▸ Exercise prompt:
Every line in the following data that has "none" counts toward the total; state that total alone.
————
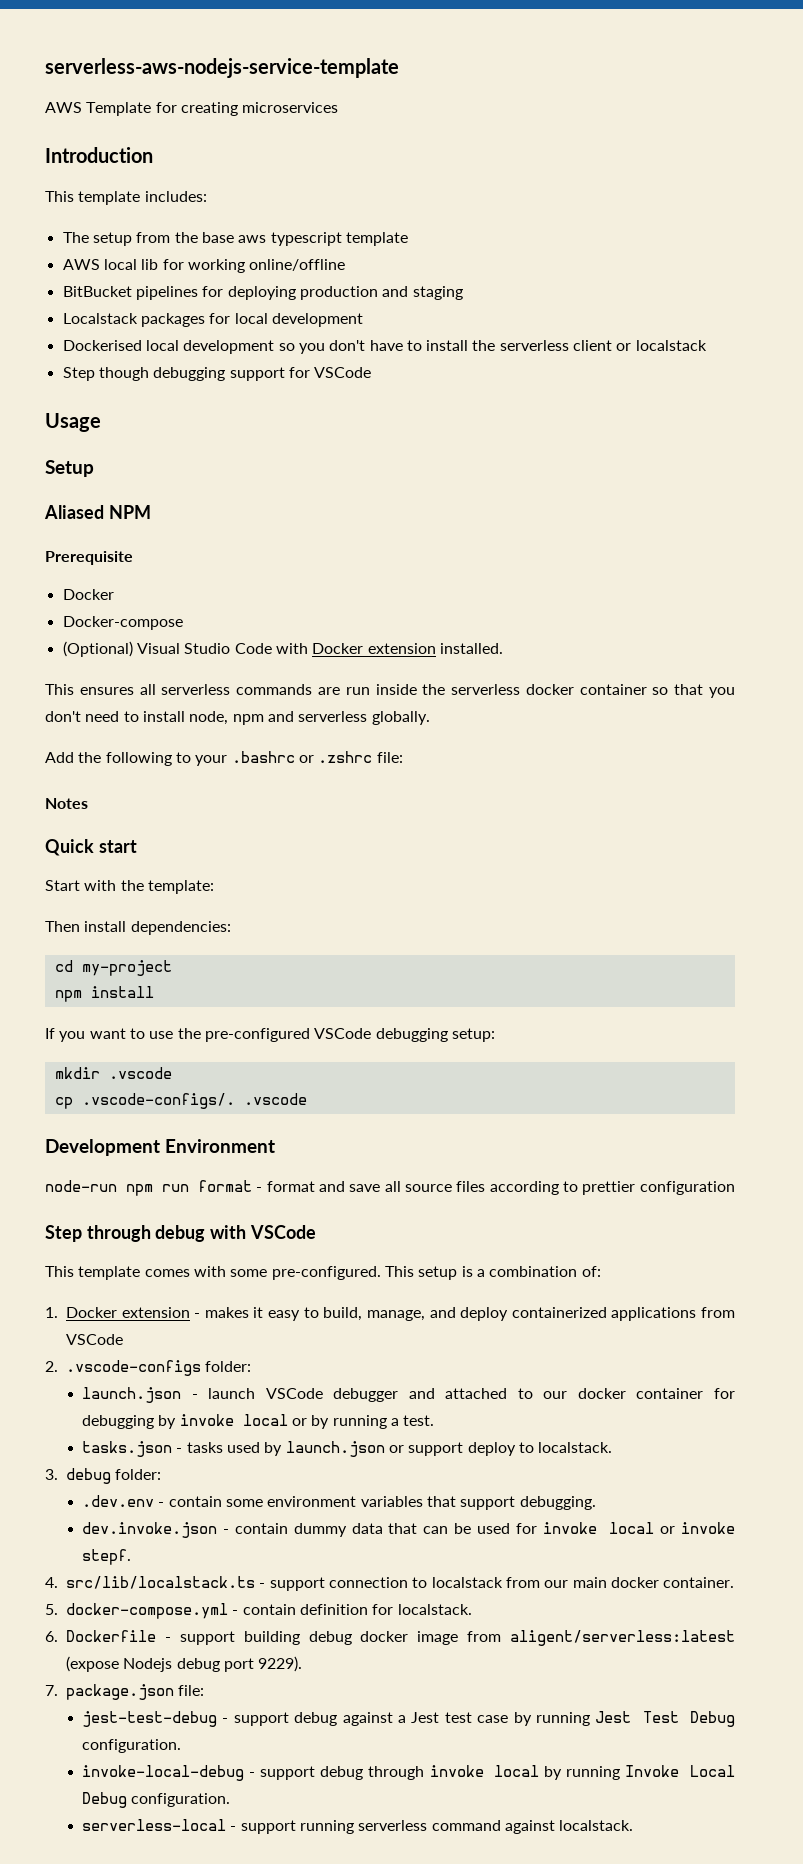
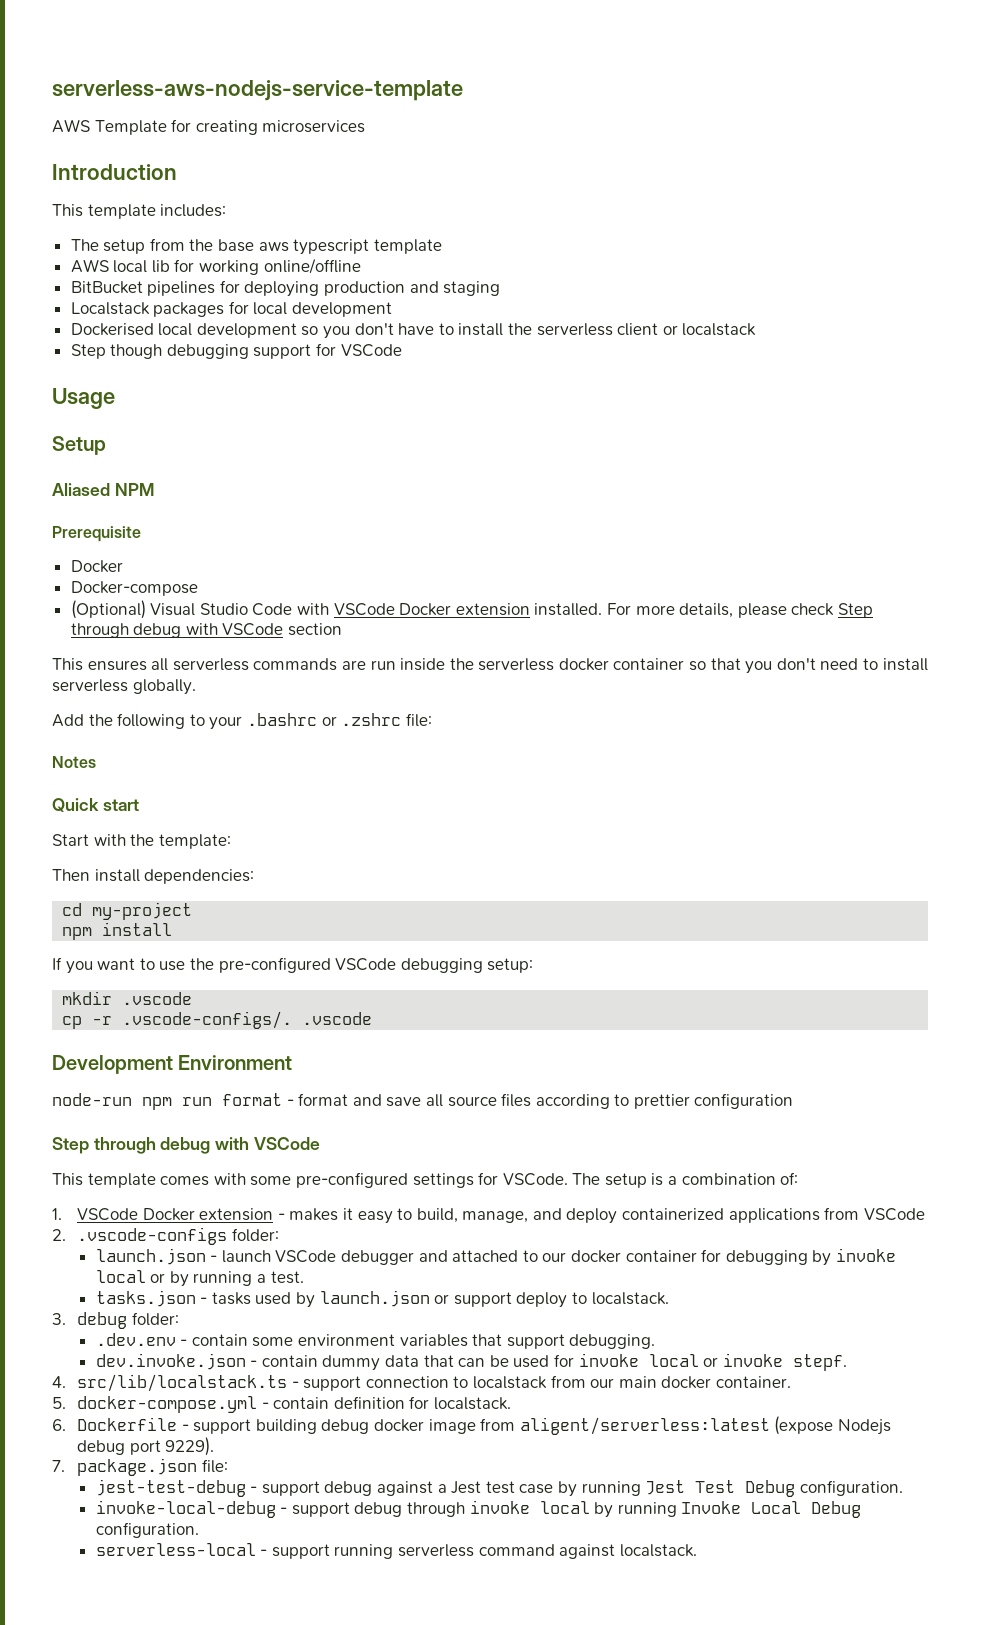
(308, 648) none -> [333,603,395,616] VSCode
(503, 648) none -> [607,603,873,618] [70,623,343,638] For more details, please check Step through debug with VSCode section
[189,711,294,725] node, npm and -> (928, 664) none
(73, 1103) none -> [92,1016,113,1025] -r
[271,1266,414,1280] pre-configured. This -> [295,1172,601,1188] pre-configured settings for VSCode. The
(58, 1312) none -> [76,1208,138,1221] VSCode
————
▸ Written solution:
5